JazzFest.Wien Festival History

JazzFest.Wien 2010

Air

Wiener Staatsoper  19.30 Uhr

Air (c: Luciana Val & Franco Musso/EMI France)Air (c: Luciana Val & Franco Musso/EMI France)Air (c: Luciana Val & Franco Musso/EMI France)Air (c: Luciana Val & Franco Musso/EMI France)

Air

Air, das aus dem Sänger und Gitarristen Nicolas Godin und dem Keyboarder Jean-Benoit Dunckel bestehende, französische Duo, klingt wie eine neuzeitliche Version der Siebzigerjahre-Pink-Floyd. Der Bandname Air ist laut Dunckel ein Akronym, das für Amour, Imagination und Reve (Liebe, Fantasie und Traum) steht. Verträumtheit herrscht dann auch in den ästhetischen Weiten von Air. Sie tändeln mit artifiziellem Beats, mit wimmerenden Gitarrensoli, romantischen Synthesizereinschüben, elegant perlenden Wurlitzer-Piano-Tupfern. Über diesen sedierenden Sounds, die manchmal auch gefährlich anschwellen können, schweben mal flüsternde, dann wieder metallisch verzerrte Stimmen: „We are the synchronizers send the messages through time code….we are electronic performers!“ Lustvoll wandeln sie zwischen Bedrohlichkeit und Fruchtaroma, zwischen Feedbackkreischen und unverstelltem Schönklang.
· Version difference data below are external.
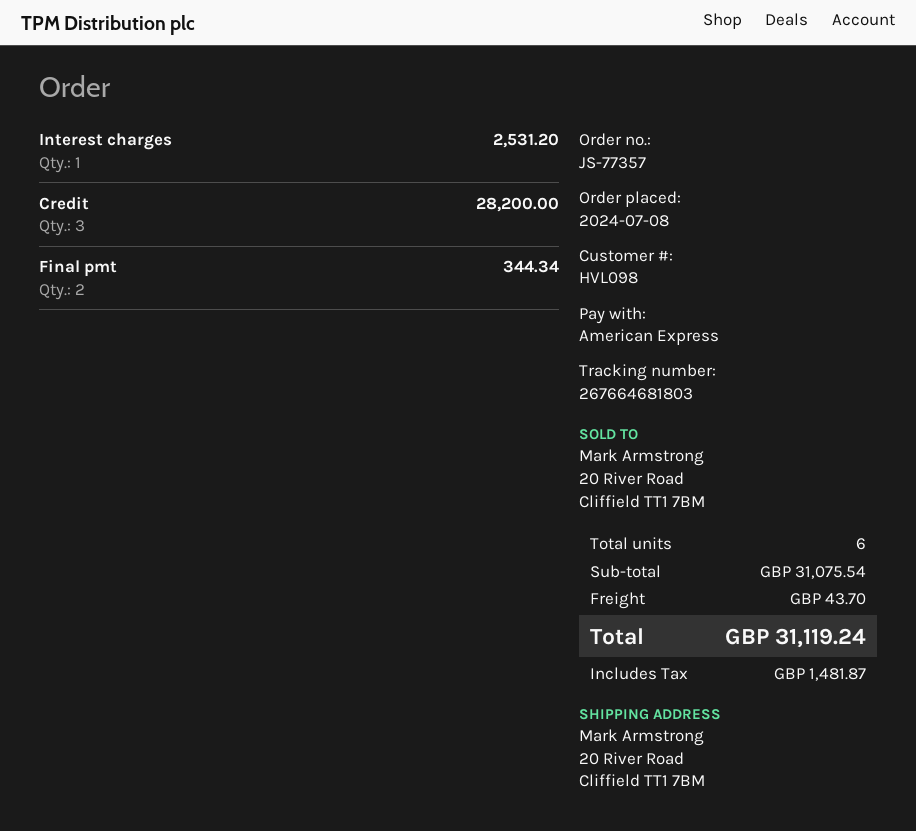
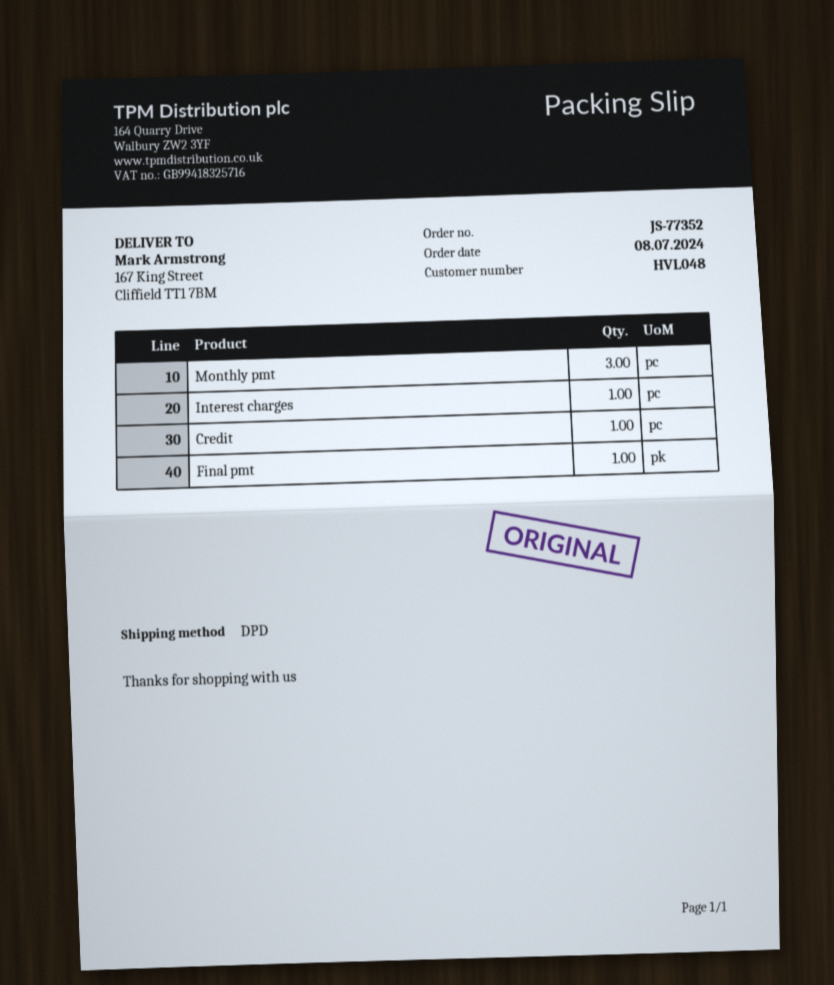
order number: JS-77357 -> JS-77352
customer number: HVL098 -> HVL048
ship to: 20 River Road, Cliffield TT1 7BM -> 167 King Street, Cliffield TT1 7BM
Credit: 3 -> 1
Final pmt: 2 -> 1
Monthly pmt: none -> 3

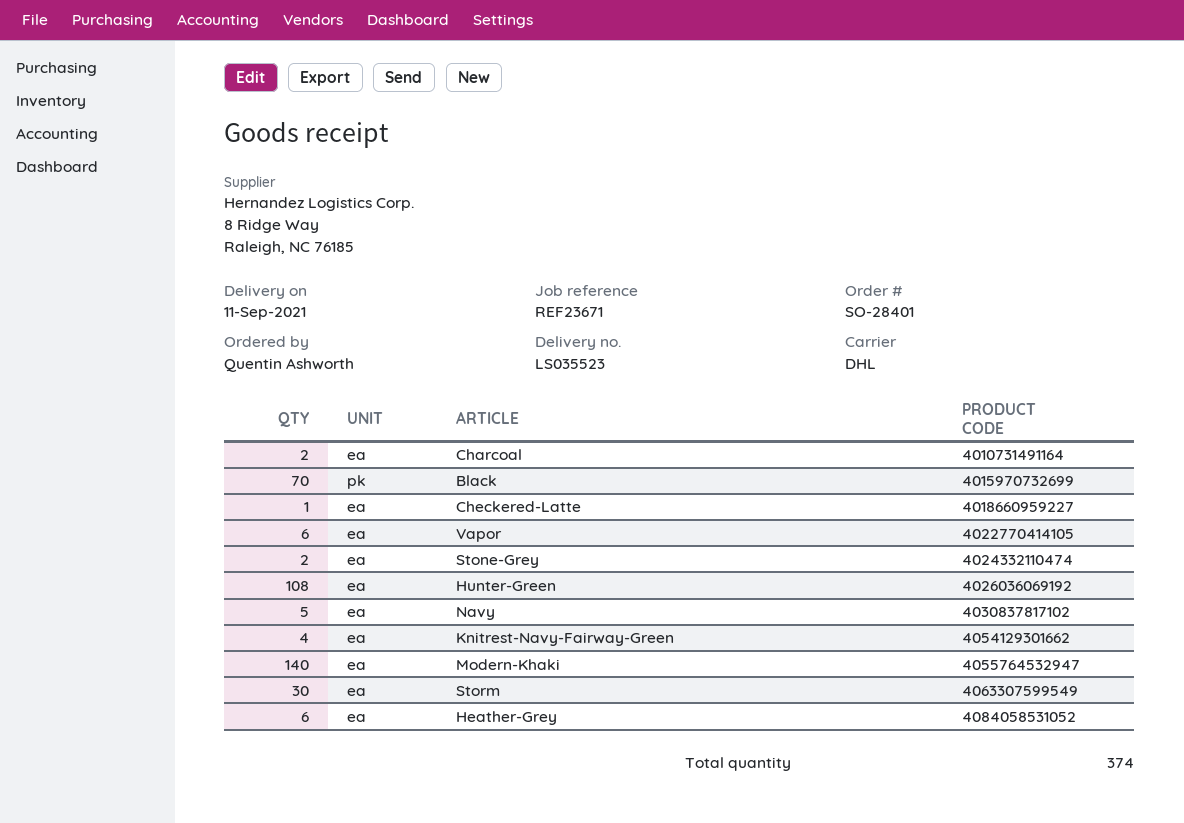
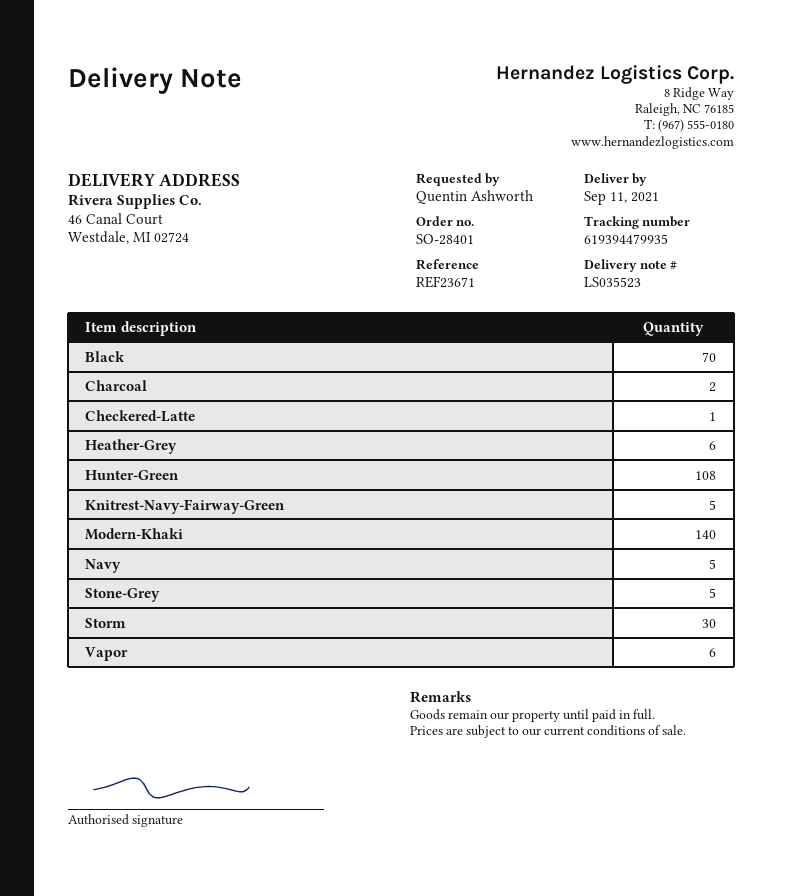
Stone-Grey: 2 -> 5
Knitrest-Navy-Fairway-Green: 4 -> 5

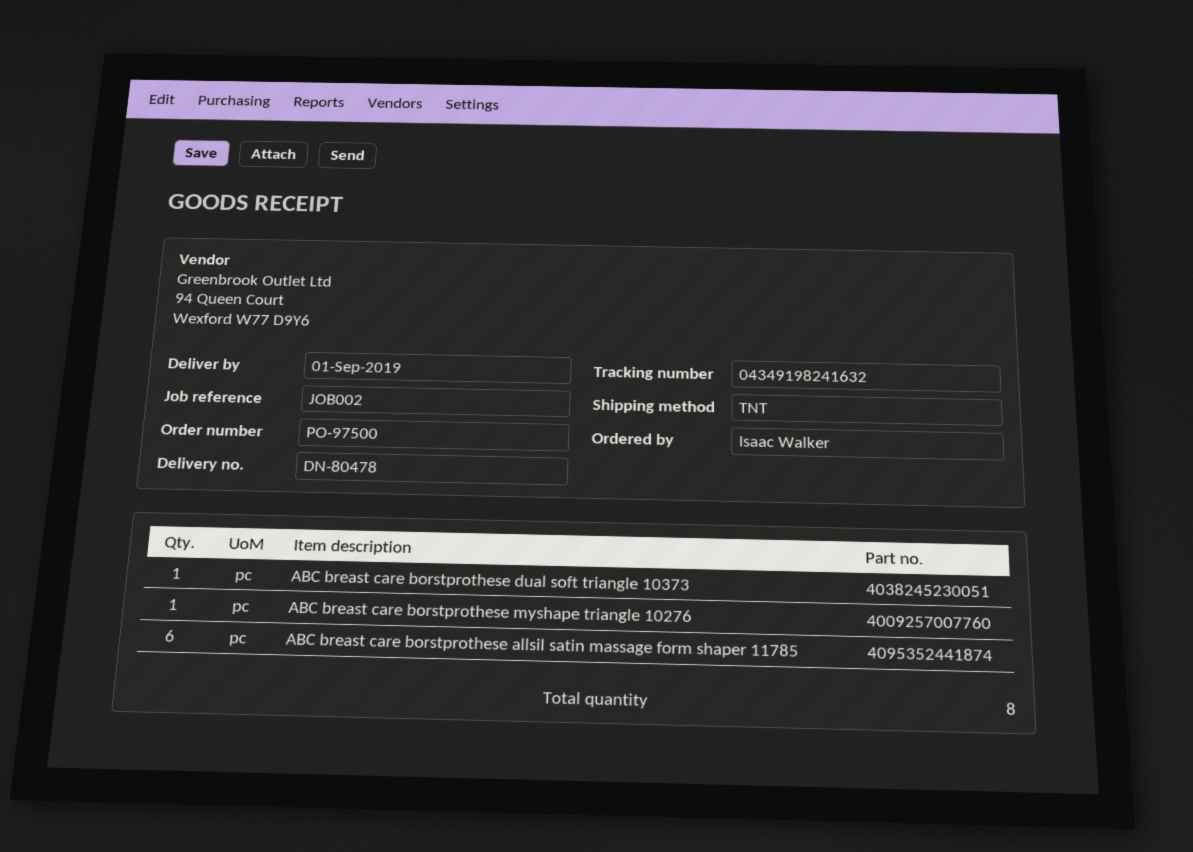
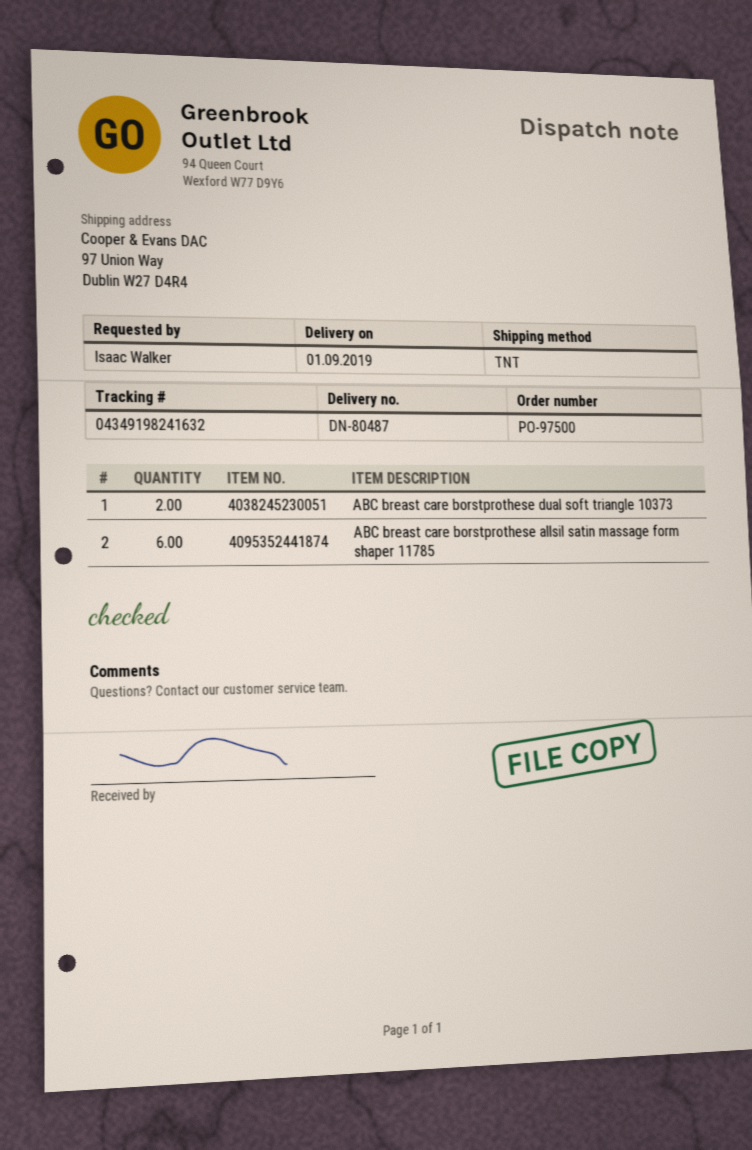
delivery note number: DN-80478 -> DN-80487
ABC breast care borstprothese dual soft triangle 10373: 1 -> 2
ABC breast care borstprothese myshape triangle 10276: 1 -> none

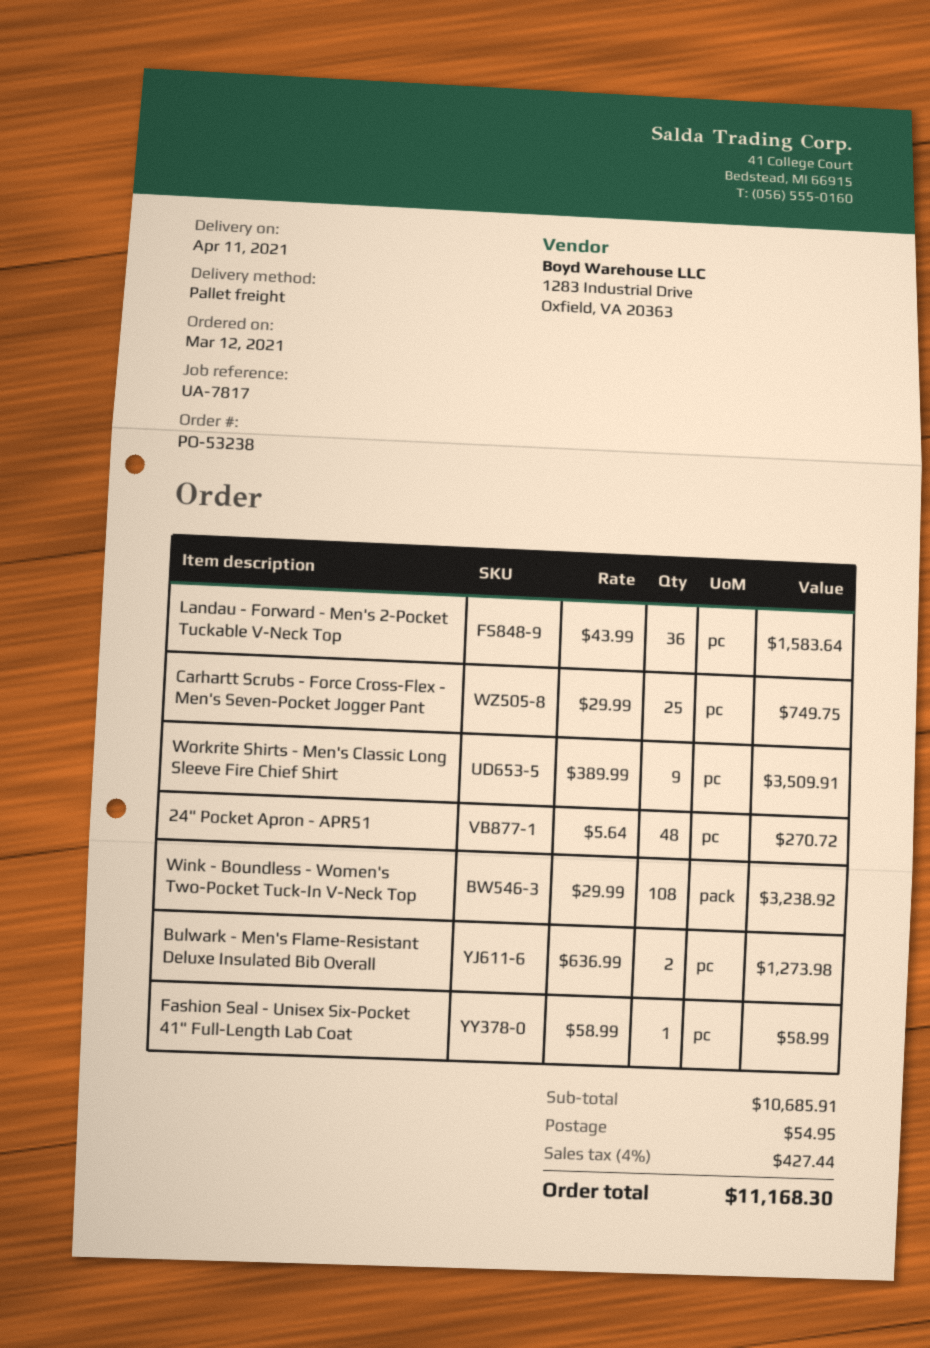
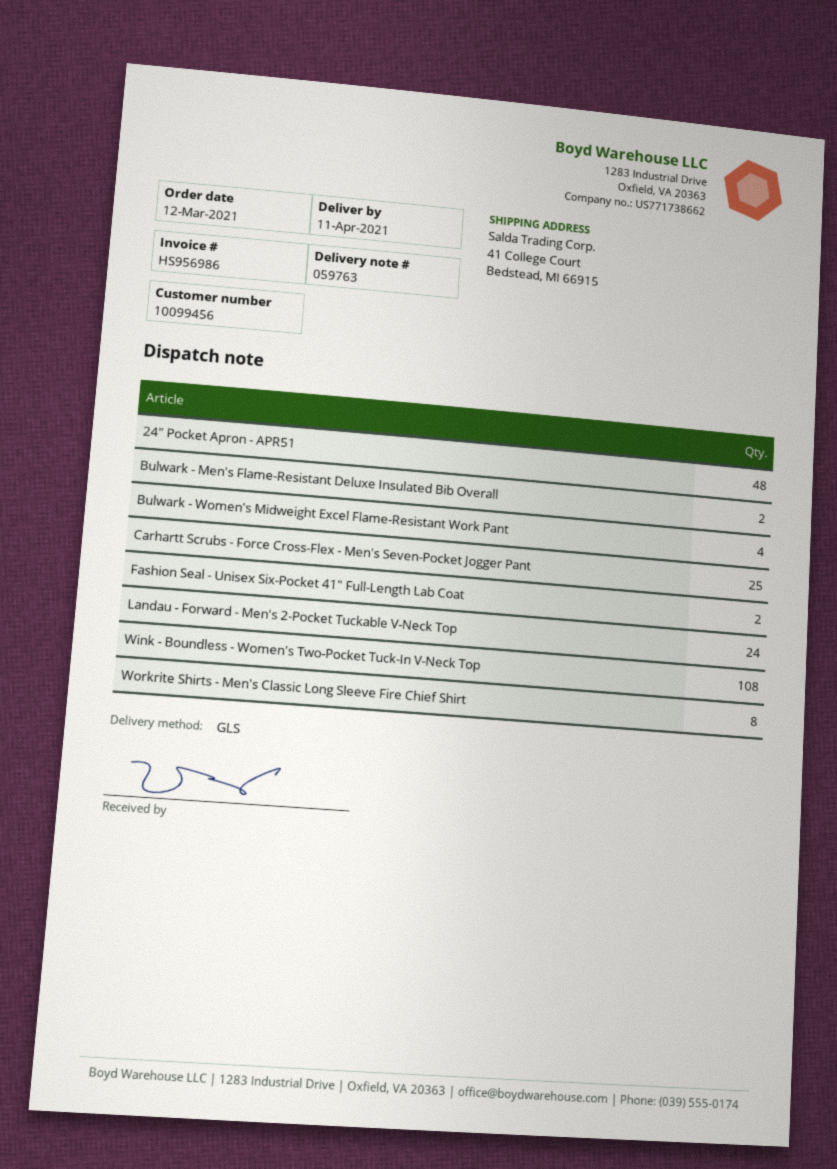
shipping method: pallet freight -> GLS
Landau - Forward - Men's 2-Pocket Tuckable V-Neck Top: 36 -> 24
Workrite Shirts - Men's Classic Long Sleeve Fire Chief Shirt: 9 -> 8
Fashion Seal - Unisex Six-Pocket 41" Full-Length Lab Coat: 1 -> 2
Bulwark - Women's Midweight Excel Flame-Resistant Work Pant: none -> 4

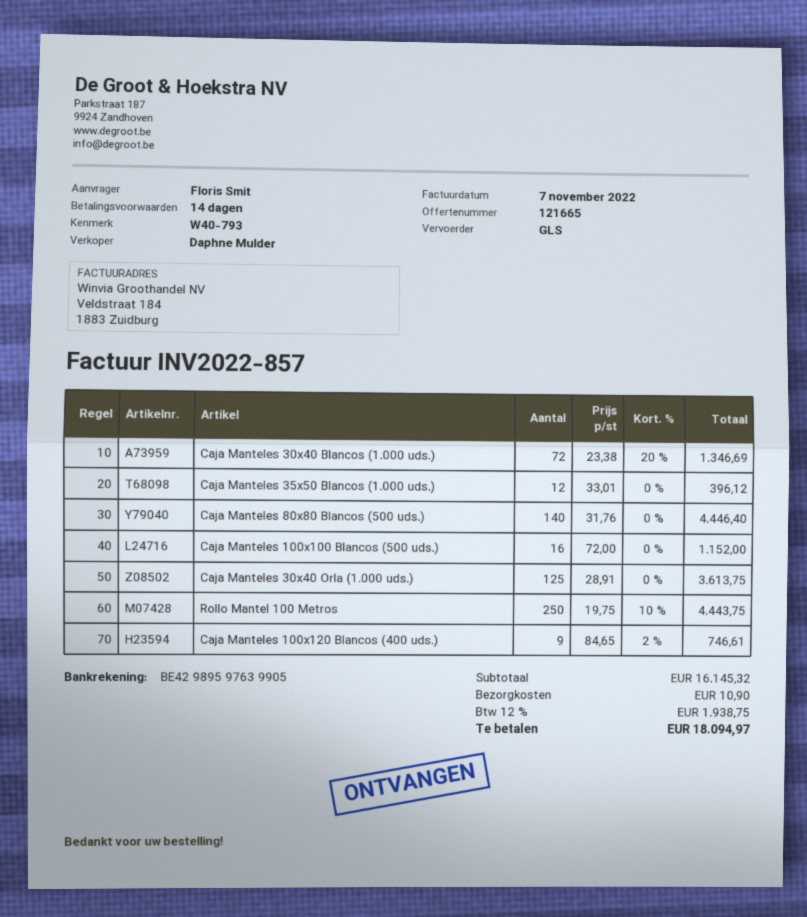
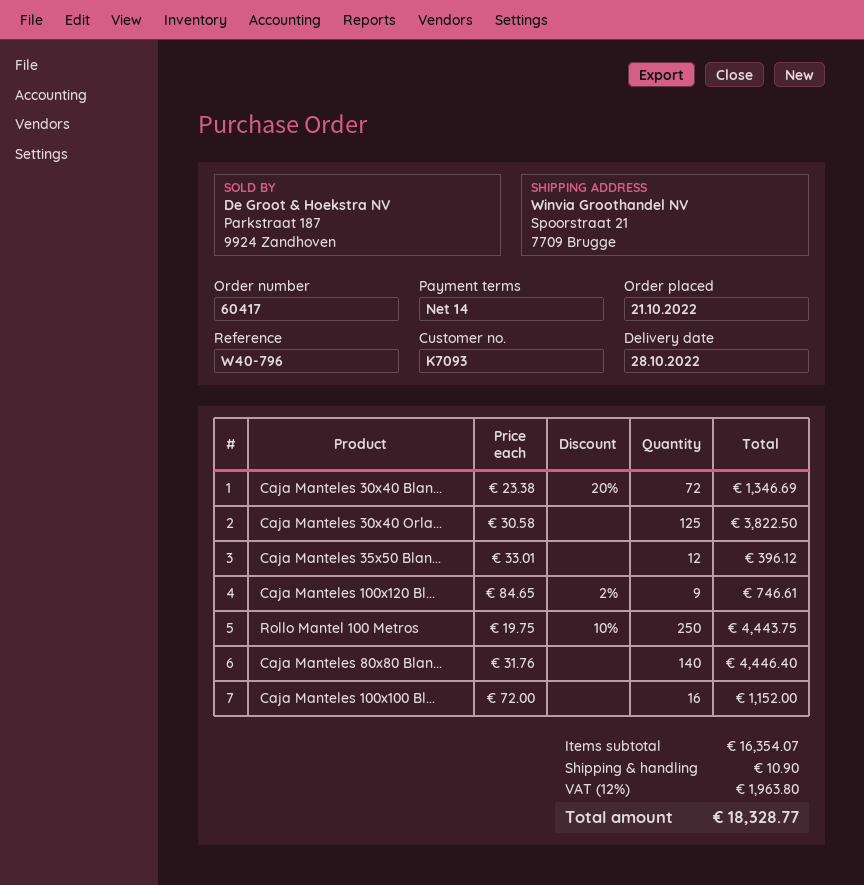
reference: W40-793 -> W40-796
Caja Manteles 30x40 Orla (1.000 uds.): 125 x 28.91 = 3613.75 -> 125 x 30.58 = 3822.50
subtotal: 16145.32 -> 16354.07
tax: 12% = 1938.75 -> 12% = 1963.80
total: 18094.97 -> 18328.77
In der zuerst ins Ohr springenden Lieblichkeit sind bedrohliche Aspekte eingekapselt, ist der Glanz bewusst eingetrübt. Hinter der Maske der musikalischen Perfektion lauert der Fluch des Organischen. Oder wie Dunckel es formuliert: „Uns geht es um die Suche nach einer schmutzigen Schönheit!“ Das ist selbstverständlich nicht ganz einfach. Dunckel: „Mitglied von Air zu sein ist überhaupt keine leichte Sache. Wir sind Hippies und Flower Gun User. Wir exportieren entspannte Gefühle in alle Welt.“
 
Ihr weltweiten Durchbruch feierten die von Jean Michel Jarre, Tangerine Dream, Vangelis, Francis Lai und eben Pink Floyd beeinflussten Air 1998 mit ihrem Album „Moon Safari“. Damals war man noch eher den Dancefloors in den schicken Clubs zugetan. „Modular Mix“ und „Casanova 70“ erobern in unzähligen Remixes die Tanzflächen. Unterschwellige Erotik à la „Bilitis“ traf in den Songs dieses glänzenden Debüts auf hinreissende Popmelodik à la Electric Light Orchestra. Die wahren Meisterwerke „10.000 Hz Legend“,„Talkie Walkie“ und „Pocket Symphony“ erschienen danach. Sie zementierten Airs Reputation als Musiker, die mit Hilfe von heute als klassisch angesehenen Instrumenten wie Moog Synthesizer, Korg M-20, Wurlitzer-Piano und Vocoderschläuchen geschickt die Sensoren des Verlangens stimulieren. Diese Fähigkeit nützte auch Charlotte Gainsbourg, die ihr Album „5.55“ von den sinnlichen französischen Kollegen produzieren ließ. Auch „Love 2“,  das  jüngste Opus von Air, begeistert. Hinter der sanften Anmutung dieser Sounds stecken tiefere Gedanken über das Sein an sich. Mögen manche auch über die sanften Sounds von Air scharfe Klage führen –die Kenner wissen: zartes Kitzeln ist der ärgste Hardcore!